La civilización arrastra a los artistas… y éstos, a su vez, se dejan arrastrar, seducidos por el elogio, el aplauso, y, por supuesto, el mejor contrato.
Pero esa no es la función del artista.
¿Dónde están, dónde se encuentran, pues, los verdaderos artistas?
Andan por ahí, poseídos por la belleza, como lo están siempre, o en las galeras de sus cuartos de estudio; y hasta tocan de vez en cuando en público. Pero la crítica no habla de ellos, y, por lo tanto, nadie los conoce. Alguna vez uno los escucha, con un nudo en la garganta a prueba de caramelos. Pero poco importa. Más tarde, cuando piense en ello con más tranquilidad, se convencerá de que lo que pasó fue simplemente que le cogió un poco sensible aquel día. En caso contrario, ¿cómo se explicaría que nadie sepa, que nadie hable, que nadie escriba sobre ese artista? ¿Cómo se explicaría que estuvieran escuchándole, como estaban, quince o veinte personas contadas?
“No tiene lógica”, pensaría.
Y tendría razón.
Pero resulta que el mundo del arte no se rige por la lógica… ni lo ha hecho nunca. Y que el consenso tampoco significa demasiado, como decía Borges.
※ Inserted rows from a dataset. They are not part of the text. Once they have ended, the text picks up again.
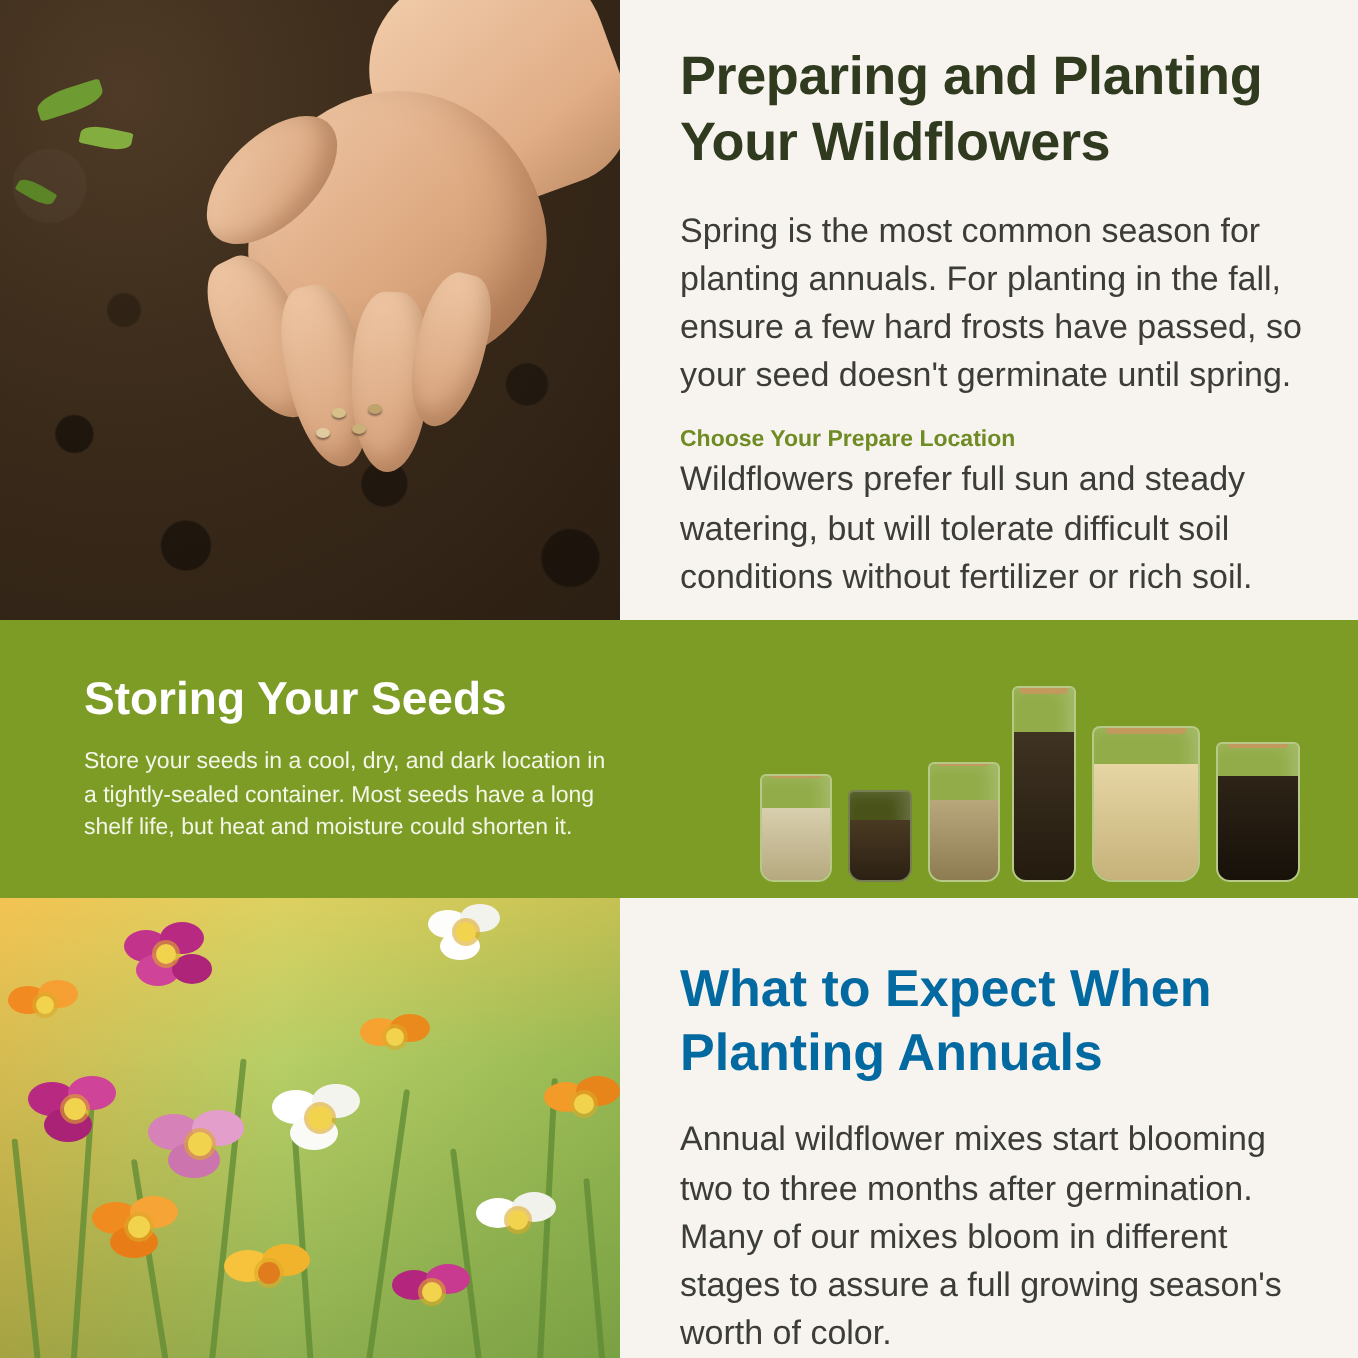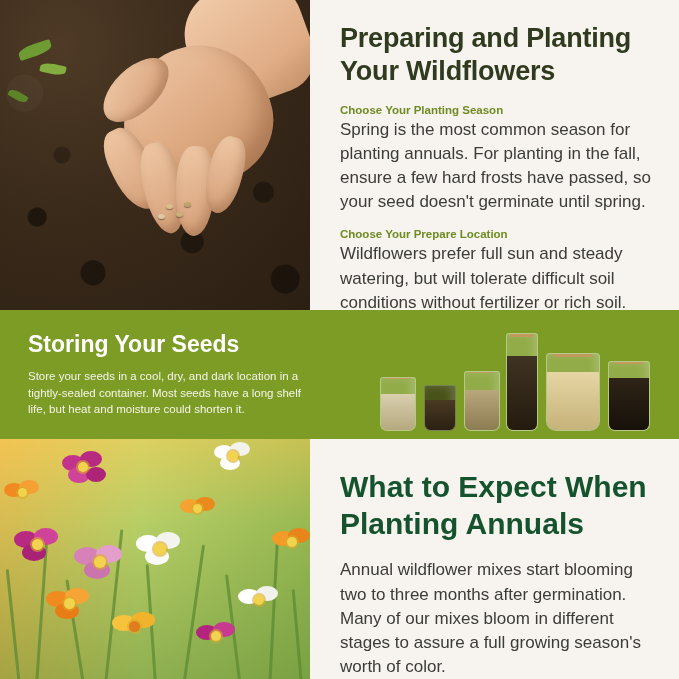"Choose Your Planting Season" p.sub { html: <p>Choose Your Planting Season</p> -> none }
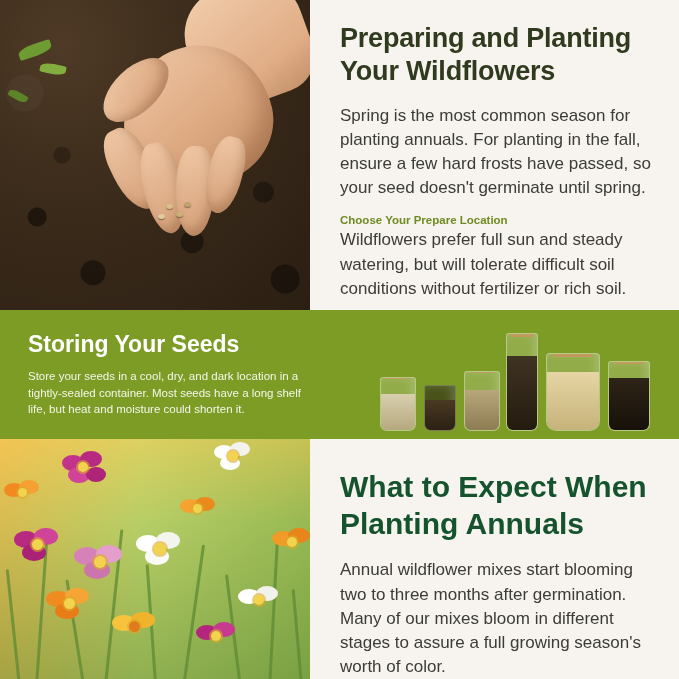"Storing Your Seeds" .sec2-text { padding: 0 20px 0 28px -> 0 20px 0 42px }
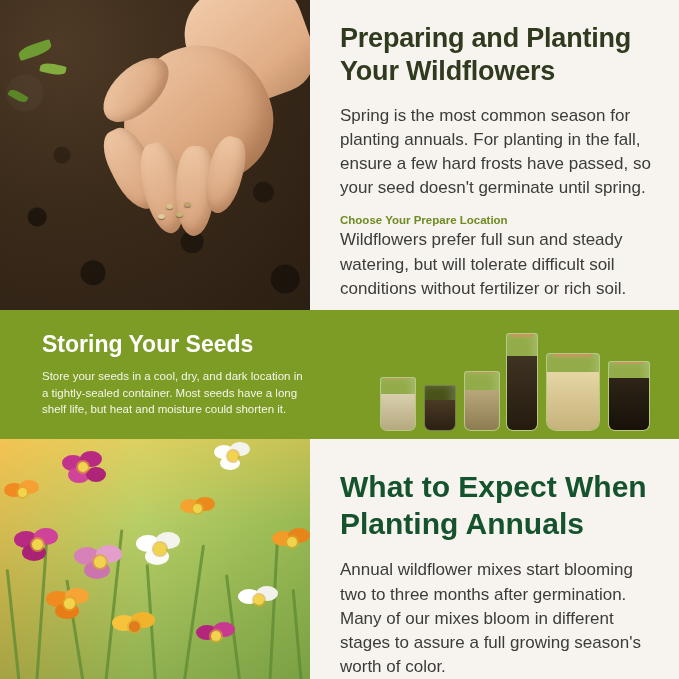"What to Expect When Planting" .h3 { color: #14532d -> #0369a1; font-size: 30px -> 26px }
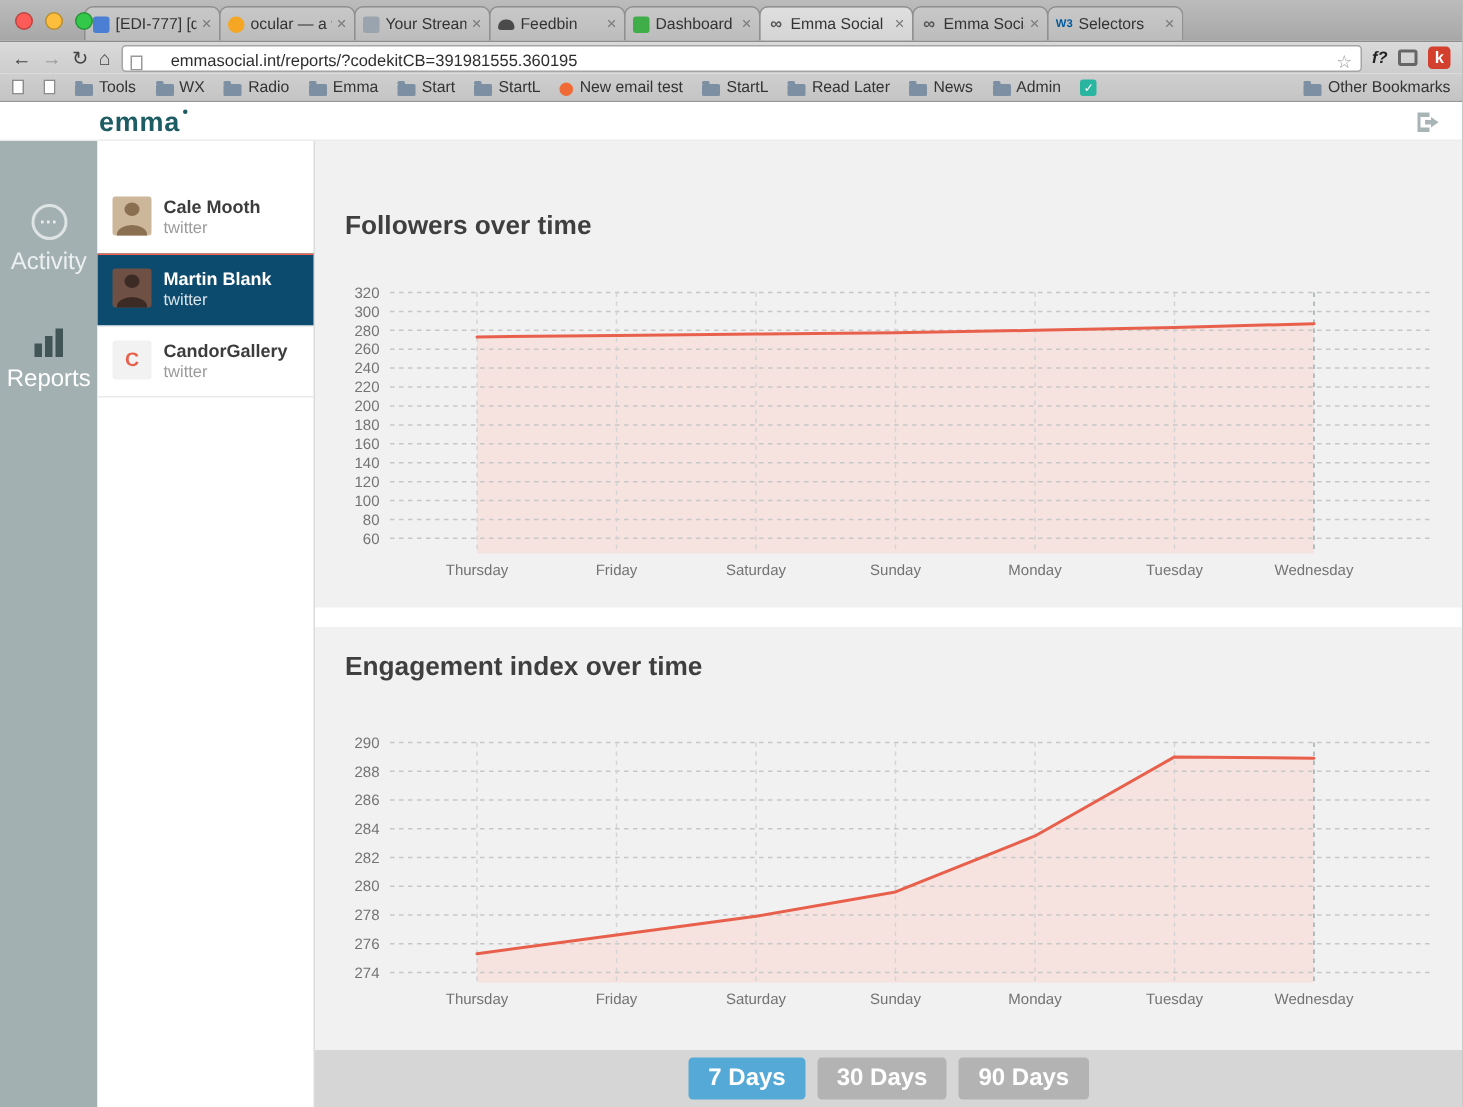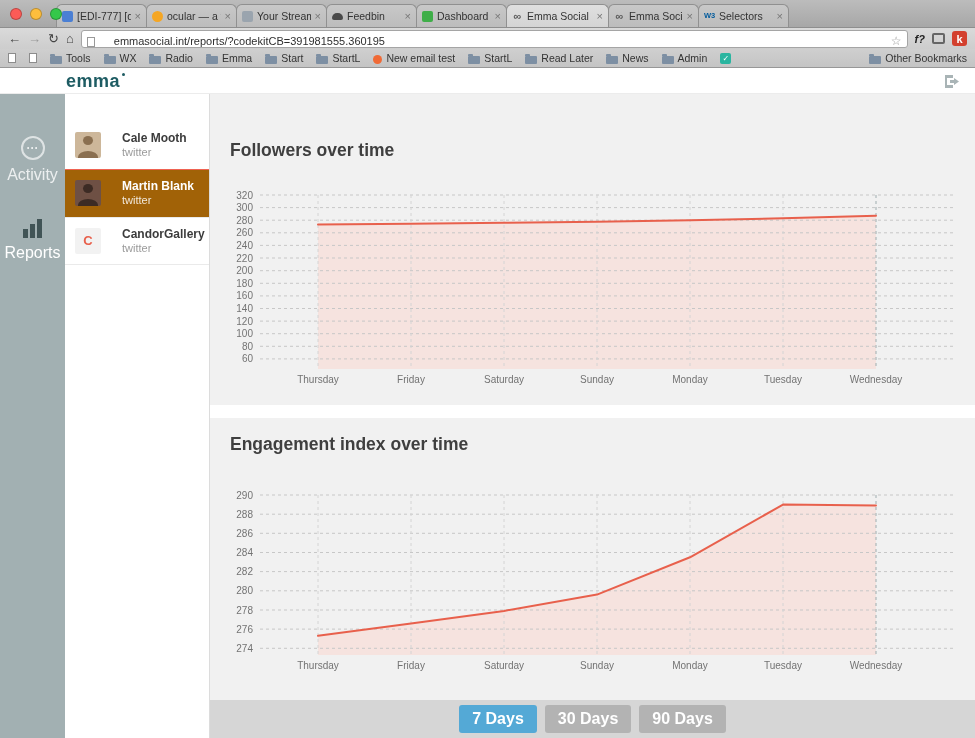"Cale Mooth" .account { align-items: center -> flex-start; gap: 21px -> 8px }
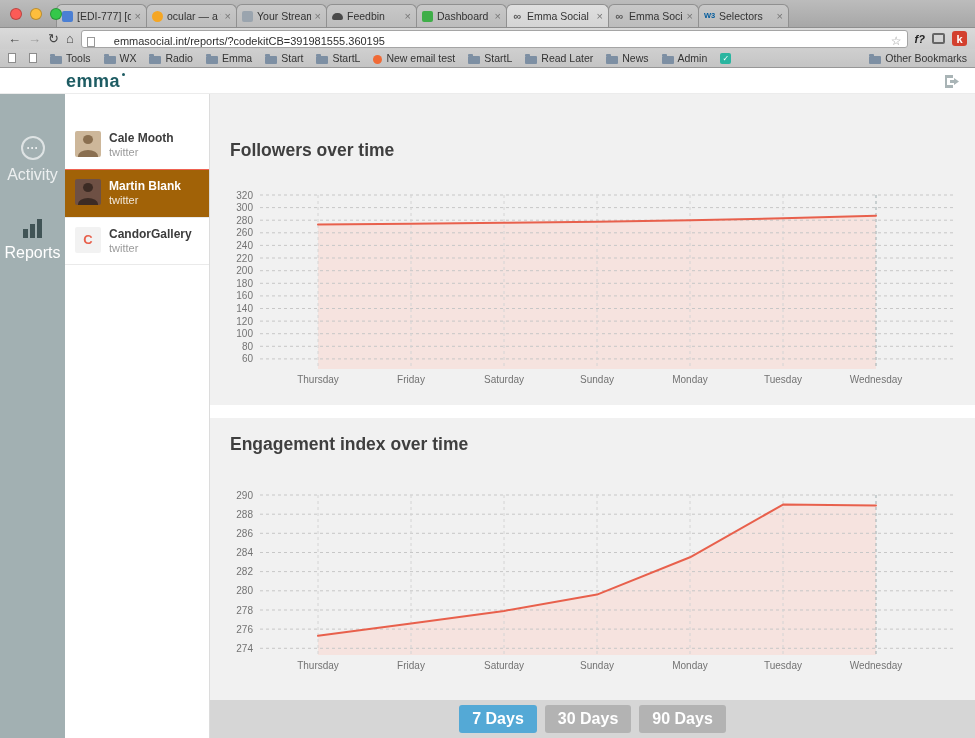"Martin Blank" .account.selected { background: #a16207 -> #0c4a6e }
Podría tratarse del consenso del error.
Lo mismo da; en el “otro mundo”, allí donde habita el que escribe, el que decreta y, sobre todo, el que paga, la lógica sí que tiene sentido. De hecho, tiene todo el sentido.
Y ese es el que cuenta.
El responsable de esta situación no es el público, sino el artista impostor, y aquellos que lo promueven. El culpable nunca es el que no puede ver, sino el que, pudiendo hacerlo, no disipa las sombras.
Tampoco el artista honesto debe rehuir su parte de responsabilidad, por cierto… sino que, en esta sociedad ruidosa y bulliciosa, ha ser capaz de encontrar su espacio, tal y como siempre ha hecho.
Pero resulta difícil hacerlo, cuando ya nadie le pone sobre el escenario.
Difícil… cuando, por más que siga siendo la llama, ya nadie acude a calentarse a ella.